PLX5622 treatment protects against LPS-induced synaptic dysfunction in the hippocampus

Next, we examined the possible impact of microglial depletion on LPS-induced synaptic dysfunction in hippocampal SC-CA1 pathway. Mice were fed with PLX5622 or control chow for 3 weeks prior to ex vivo field recordings in acute hippocampal slices isolated from LPS-insulted mice (Fig. 3A). Our results revealed that microglial depletion led to a slight increase in basal synaptic transmission (Fig. 3B; Two-way repeated measure ANOVA with Sidak’s multiple comparisons test, PLX5622+LPS vs. CON+VEH, P < 0.0001 at 100 µA stimulation intensity) and a slight facilitation of paired-pulse ratio (Fig. 3C; PLX5622+LPS vs. CON+VEH, P < 0.05 at ISI of 50 ms) in SC-CA1 synapses. Notably, microglial depletion ameliorated LPS-induced LTP deficit (Figs. 3D–3F). Specifically, both the initial 5-min post-tetanic potentiation (PTP) and the last 20-min LTP were greater in PLX5622+LPS mice than in CON+LPS mice (Fig. 3B; Unpaired t test, PTP: t = 3.64, P < 0.01; LTP: t = 3.26, P < 0.01).
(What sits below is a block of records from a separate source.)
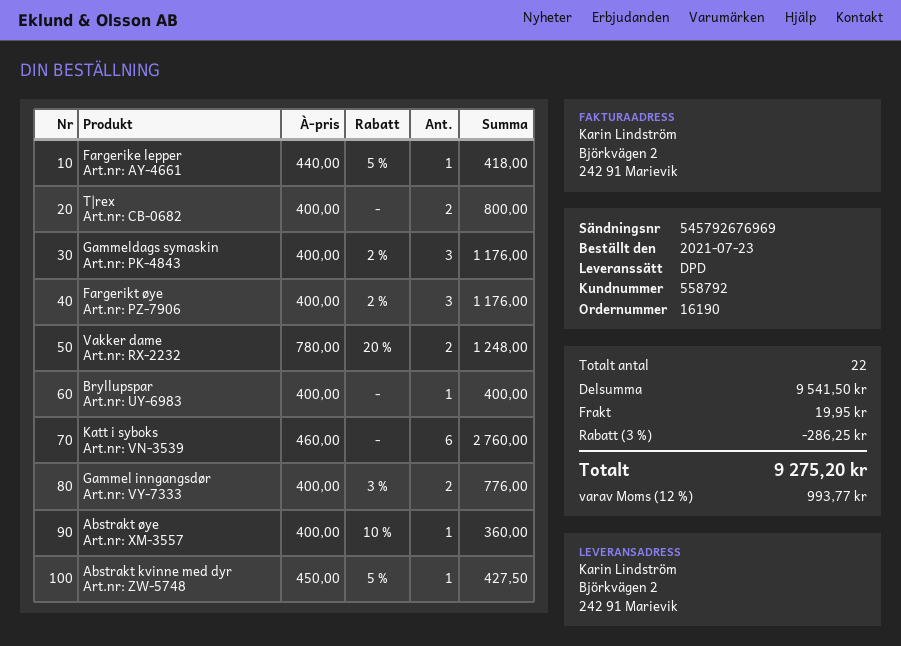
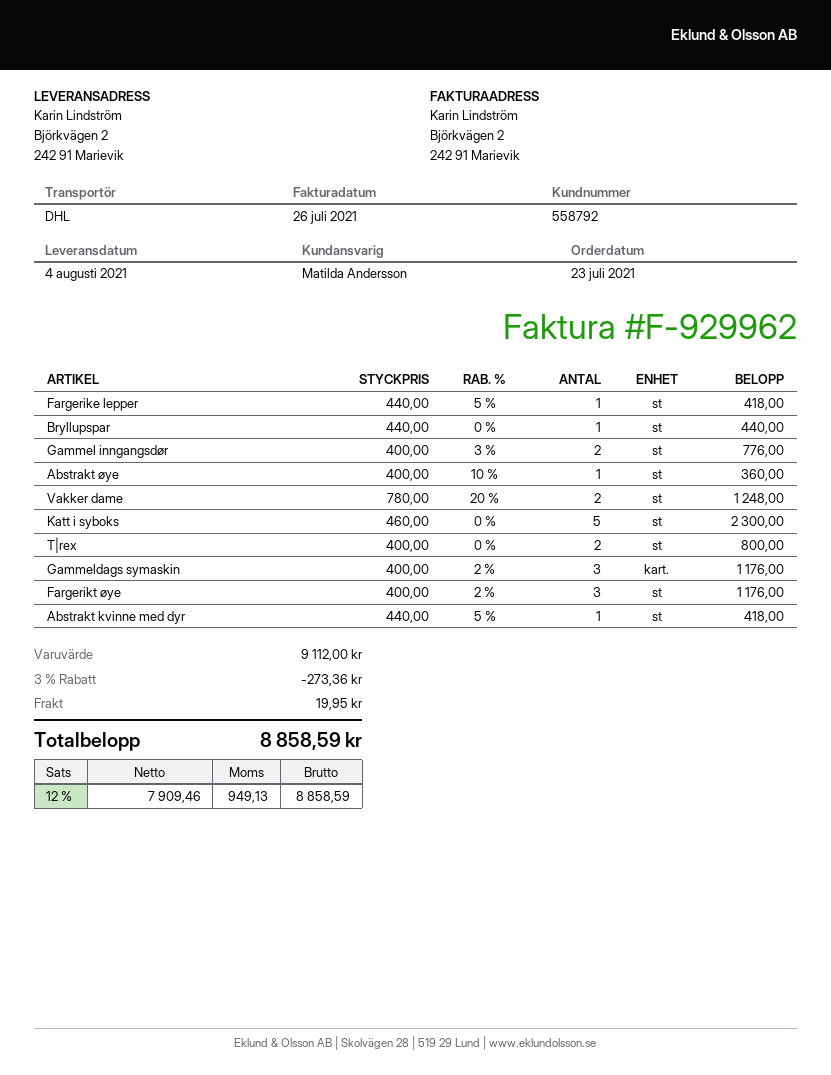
shipping method: DPD -> DHL
Bryllupspar: 1 x 400.00 = 400.00 -> 1 x 440.00 = 440.00
Katt i syboks: 6 x 460.00 = 2760.00 -> 5 x 460.00 = 2300.00
Abstrakt kvinne med dyr: 1 x 450.00 - 5% = 427.50 -> 1 x 440.00 - 5% = 418.00
subtotal: 9541.50 -> 9112.00
discount: 3% = 286.25 -> 3% = 273.36
tax: 12% = 993.77 -> 12% = 949.13
total: 9275.20 -> 8858.59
Therefore, our findings indicate that microglial depletion protects against LPS-induced synaptic dysfunction in the hippocampus, contributing to memory improvement.
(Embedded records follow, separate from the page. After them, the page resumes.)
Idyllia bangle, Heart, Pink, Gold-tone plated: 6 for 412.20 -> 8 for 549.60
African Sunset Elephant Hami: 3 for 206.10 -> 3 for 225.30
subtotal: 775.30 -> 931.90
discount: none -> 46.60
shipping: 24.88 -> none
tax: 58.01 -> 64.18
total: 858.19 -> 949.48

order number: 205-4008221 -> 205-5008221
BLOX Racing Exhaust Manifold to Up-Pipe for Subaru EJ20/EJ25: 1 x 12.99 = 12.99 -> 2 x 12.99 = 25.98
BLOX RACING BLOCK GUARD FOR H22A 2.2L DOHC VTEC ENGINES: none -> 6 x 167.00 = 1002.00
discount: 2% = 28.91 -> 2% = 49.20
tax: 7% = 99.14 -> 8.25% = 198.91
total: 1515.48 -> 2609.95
PLX5622 treatment suppresses LPS-induced proinflammatory activation of microglia in the hippocampus

Consistent with previous findings (Skrzypczak-Wiercioch & Sałat, 2022; López-Aranda et al., 2023), our RT-qPCR assays revealed upregulation of Iba-1, Il-6, and cd68, as well as downregulation of Tmem119 in the hippocampus following systemic LPS administration (Figs. 4A–4D; one sample t test, CON+LPS mice vs. control naïve mice, P < 0.01), indicating proinflammatory activation of microglia. Additionally, we observed reduced expression of Bdnf and Synaptophysin (Syp) in the hippocampus of LPS-treated mice (Figs. 4E and 4F; one sample t test, CON+LPS vs. control naïve mice, P < 0.01), suggesting synaptic deficit due to LPS insult. Notably, PLX5622 pretreatment inhibited LPS-induced microglial activation. Specifically, PLX5622+LPS mice exhibited significantly reduced expression of Iba-1, Tmem119, Il-6, and cd68 in the hippocampus (Figs. 4A–4D; Unpaired t test, PLX5622+LPS vs. CON+VEH, P < 0.01 to P < 0.0001), along with a dramatic increase in Syp expression (Fig. 4F; Unpaired t test, t = 8.01, P < 0.0001). Moreover, our ELISA assays showed decreased levels of IL-6 (Fig. 4G) and Aβ1-40 (Fig. 4I) in the hippocampus of PLX5622+LPS mice (Unpaired t test, PLX5622+LPS vs. CON+LPS, IL-6: t = 4.20, P < 0.01; Aβ1-40: t = 4.61, P < 0.01), indicating that microglial depletion can mitigate LPS-induced microglial activation, which may contribute to improved synaptic and cognitive dysfunction.